▸ **Required action**
Among these entries, count the lines containing the word "panel" and answer with only the number.

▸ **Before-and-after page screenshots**

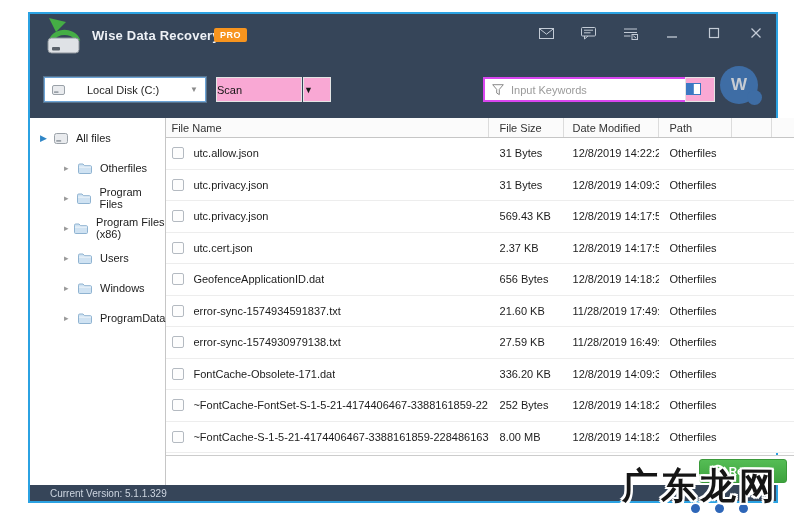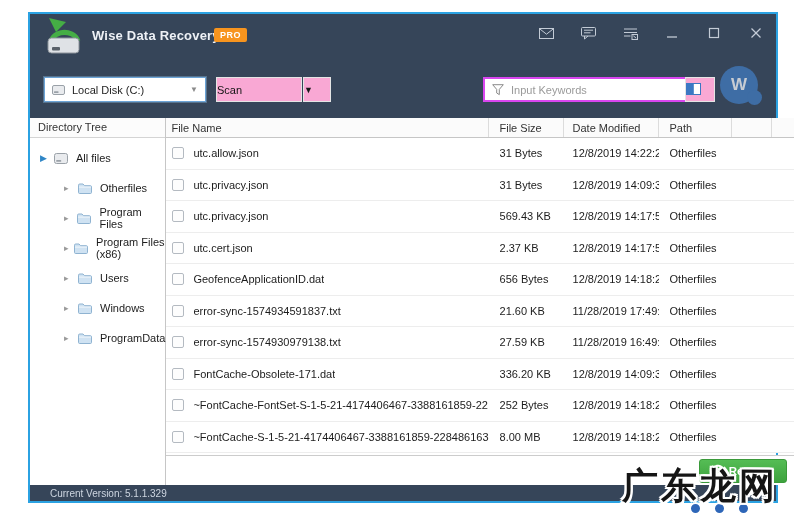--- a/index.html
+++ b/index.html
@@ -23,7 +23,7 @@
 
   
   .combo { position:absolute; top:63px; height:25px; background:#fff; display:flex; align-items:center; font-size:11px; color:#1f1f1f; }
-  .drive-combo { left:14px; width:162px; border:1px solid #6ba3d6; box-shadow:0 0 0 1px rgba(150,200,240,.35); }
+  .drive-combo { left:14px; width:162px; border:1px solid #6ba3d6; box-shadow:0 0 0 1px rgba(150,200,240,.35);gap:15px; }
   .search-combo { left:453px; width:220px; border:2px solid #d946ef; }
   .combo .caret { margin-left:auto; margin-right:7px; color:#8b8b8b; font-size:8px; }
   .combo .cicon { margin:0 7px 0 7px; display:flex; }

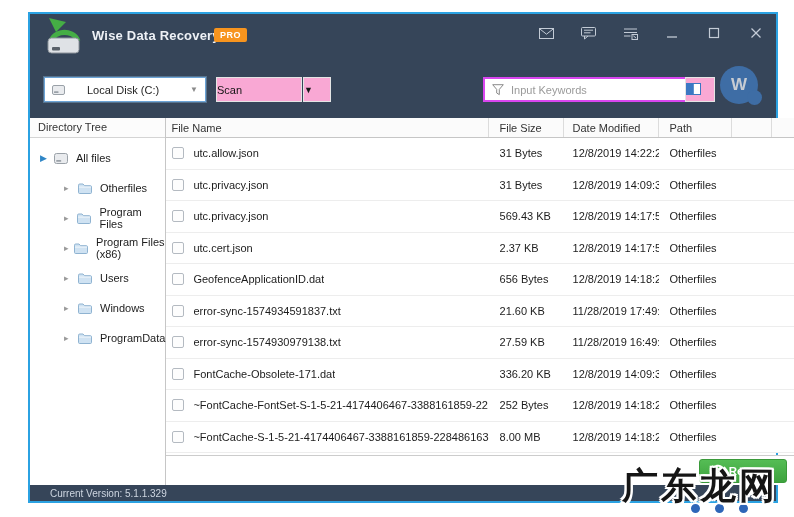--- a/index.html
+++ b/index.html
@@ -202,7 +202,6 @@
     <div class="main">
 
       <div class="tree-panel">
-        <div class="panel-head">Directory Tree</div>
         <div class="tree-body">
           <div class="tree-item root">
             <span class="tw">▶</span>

▸ **Answer section**
2